Dataset records

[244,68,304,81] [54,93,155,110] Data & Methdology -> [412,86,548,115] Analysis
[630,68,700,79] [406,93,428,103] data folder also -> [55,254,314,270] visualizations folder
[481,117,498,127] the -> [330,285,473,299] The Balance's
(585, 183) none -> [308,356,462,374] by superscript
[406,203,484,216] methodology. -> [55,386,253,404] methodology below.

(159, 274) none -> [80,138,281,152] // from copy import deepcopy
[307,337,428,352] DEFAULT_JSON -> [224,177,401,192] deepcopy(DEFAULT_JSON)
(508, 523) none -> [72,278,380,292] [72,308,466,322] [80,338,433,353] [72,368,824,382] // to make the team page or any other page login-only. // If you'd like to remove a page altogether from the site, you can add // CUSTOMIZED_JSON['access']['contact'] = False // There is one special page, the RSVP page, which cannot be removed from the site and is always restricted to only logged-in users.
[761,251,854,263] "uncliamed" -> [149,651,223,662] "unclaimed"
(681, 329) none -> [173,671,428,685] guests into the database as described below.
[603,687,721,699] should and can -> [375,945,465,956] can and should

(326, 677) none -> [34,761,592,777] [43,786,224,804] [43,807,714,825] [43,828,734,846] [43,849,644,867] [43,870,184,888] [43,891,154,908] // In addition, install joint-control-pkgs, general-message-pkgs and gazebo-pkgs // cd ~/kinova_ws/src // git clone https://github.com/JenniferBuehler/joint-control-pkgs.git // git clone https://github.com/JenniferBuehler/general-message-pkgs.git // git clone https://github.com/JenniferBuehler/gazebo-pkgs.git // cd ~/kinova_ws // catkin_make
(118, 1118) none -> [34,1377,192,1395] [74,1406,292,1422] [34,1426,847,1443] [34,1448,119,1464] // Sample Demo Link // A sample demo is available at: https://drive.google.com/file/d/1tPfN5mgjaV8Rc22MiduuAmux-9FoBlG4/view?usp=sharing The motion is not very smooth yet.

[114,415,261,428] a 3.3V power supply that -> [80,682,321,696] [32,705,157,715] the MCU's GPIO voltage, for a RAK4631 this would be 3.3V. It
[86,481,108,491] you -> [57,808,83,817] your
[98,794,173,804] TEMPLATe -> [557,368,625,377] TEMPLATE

= WHAT THIS TASK INVOLVES =
Quote the data above verbatim from its first line to the line that includes "(159, 274) none", with both boundary lines retained.

= OUTPUT BELOW =
[244,68,304,81] [54,93,155,110] Data & Methdology -> [412,86,548,115] Analysis
[630,68,700,79] [406,93,428,103] data folder also -> [55,254,314,270] visualizations folder
[481,117,498,127] the -> [330,285,473,299] The Balance's
(585, 183) none -> [308,356,462,374] by superscript
[406,203,484,216] methodology. -> [55,386,253,404] methodology below.

(159, 274) none -> [80,138,281,152] // from copy import deepcopy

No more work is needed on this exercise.